Z3 does not provide a mechanism to change the size of a bit vector (or at least I didn’t find one).

The following is a quite simple cast function ala C – however it is far from being a fully C/C++ compliance cast including its UBs.

>>> from z3 import BitVecVal, Concat, Extract, simplify

>>> def cast(bv, type):
...     if type[0] not in ('i', 'u'):
...         raise ValueError(f"Not supported cast type '{type}'")
...
...     signed = type[0] == 'i'
...     new_sz = int(type[1:])
...
...     sz = bv.size()
...     if sz < new_sz:
...         if signed:
...             sign_bit = Extract(sz-1, sz-1, bv)
...             high = Concat(*[sign_bit] * (new_sz - sz))
...         else:
...             # zero extended
...             high = BitVecVal(0, (new_sz - sz))
...
...         return Concat(high, bv)
...
...     else:
...         # downcast
...         return Extract(new_sz-1, 0, bv)

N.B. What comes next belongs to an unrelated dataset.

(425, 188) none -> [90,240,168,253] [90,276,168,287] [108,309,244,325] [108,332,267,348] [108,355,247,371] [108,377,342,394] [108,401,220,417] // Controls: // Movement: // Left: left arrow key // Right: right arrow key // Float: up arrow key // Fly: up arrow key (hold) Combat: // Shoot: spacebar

Casting to a larger bit vector may be done zero-extended (for unsigned) or sign-extended (for signed):

>>> i4 = BitVecVal(0b1011, 4)
>>> i4
11

>>> simplify(cast(i4, 'u8'))
11
>>> simplify(cast(i4, 'i8'))
251

>>> bin(251)
'0b11111011'

When the target size is smaller, it is a down-cast and the higher bits are lost:

>>> simplify(cast(i4, 'u2'))
3

>>> simplify(cast(i4, 'i2'))
3

Not other casting are implemented:

>>> simplify(cast(i4, 'foo'))
<...>
ValueError: Not supported cast type 'foo'

Broadcasting

For the signed upper-cast, the cast function does a broadcasting: it takes the most significant bit, the sign bit, and extends it to fulfill the wider bit vector.

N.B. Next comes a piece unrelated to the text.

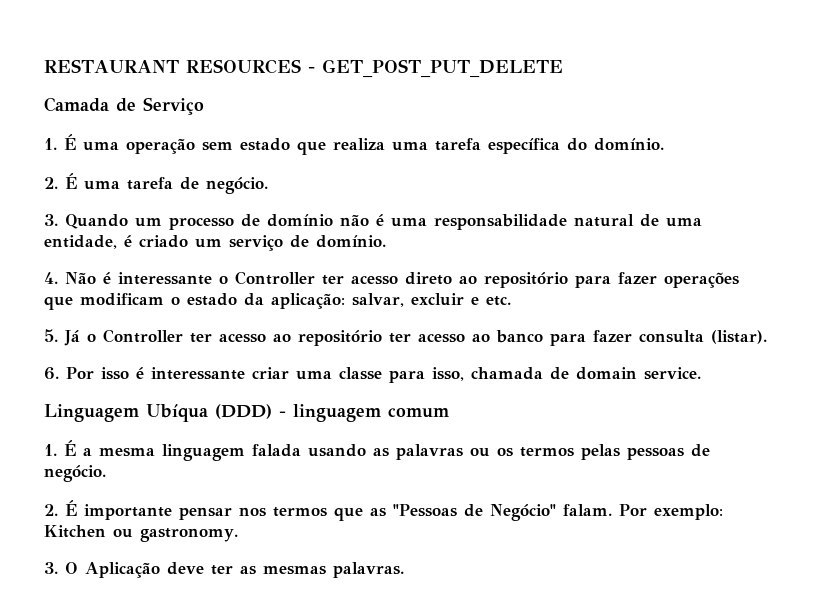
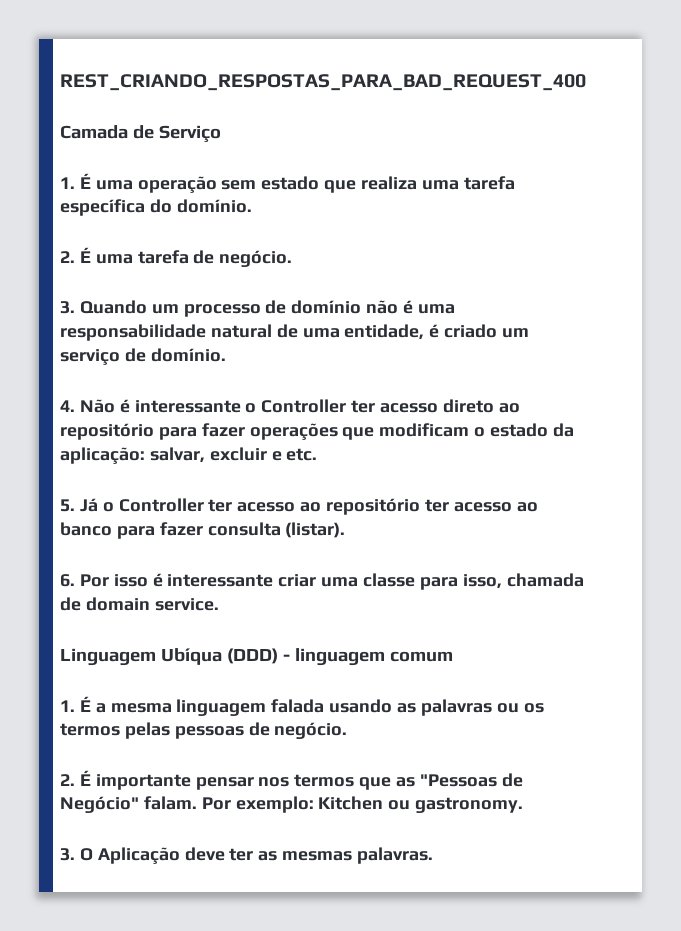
[44,59,563,78] RESTAURANT RESOURCES - GET_POST_PUT_DELETE -> [60,74,586,91] REST_CRIANDO_RESPOSTAS_PARA_BAD_REQUEST_400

The sign bit is repeated N times – it is broadcasted:

...    sign_bit = Extract(sz-1, sz-1, bv)
...    high = Concat(*[sign_bit] * (new_sz - sz))

Bitwise operation

Another handy algorithm consists in applying a function bit by bit:

>>> def bitwise(fun, *bvs):
...     if not bvs:
...         raise ValueError("No bit vector was provided")
...
...     sz = bvs[0].size()
...     if any(bv.size() != sz for bv in bvs):
...         raise TypeError(f"Bit vector size mismatch, not all are {sz} bits.")
...
...     index = range(sz-1, -1, -1) # from MSB to LSB
...     applied = [fun(*[Extract(i, i, bv) for bv in bvs]) for i in index]
...     return Concat(*applied)

bitwise can operate over symbolic functions:

>>> from z3 import Function, BitVecSort

>>> BSort = BitVecSort(1)
>>> zor = Function('zor', BSort, BSort, BSort)

>>> simplify(bitwise(zor, BitVecVal(0b1011, 4), BitVecVal(0b0010, 4)))
Concat(zor(1, 0), zor(0, 0), zor(1, 1), zor(1, 0))

But it can operate over concrete (Python) functions.

Concrete function definition

If the function is known, we will have to add a constrain per input/output pair to constrain the symbolic function.

Something like:

... solver.add([
...     zor(0, 0) == 1,
...     zor(1, 0) == 1,
...     zor(0, 1) == 0,
...     zor(1, 1) == 1,
... ])

But that requires an exponential amount of constrains, \(2^{arity}\) to be precise.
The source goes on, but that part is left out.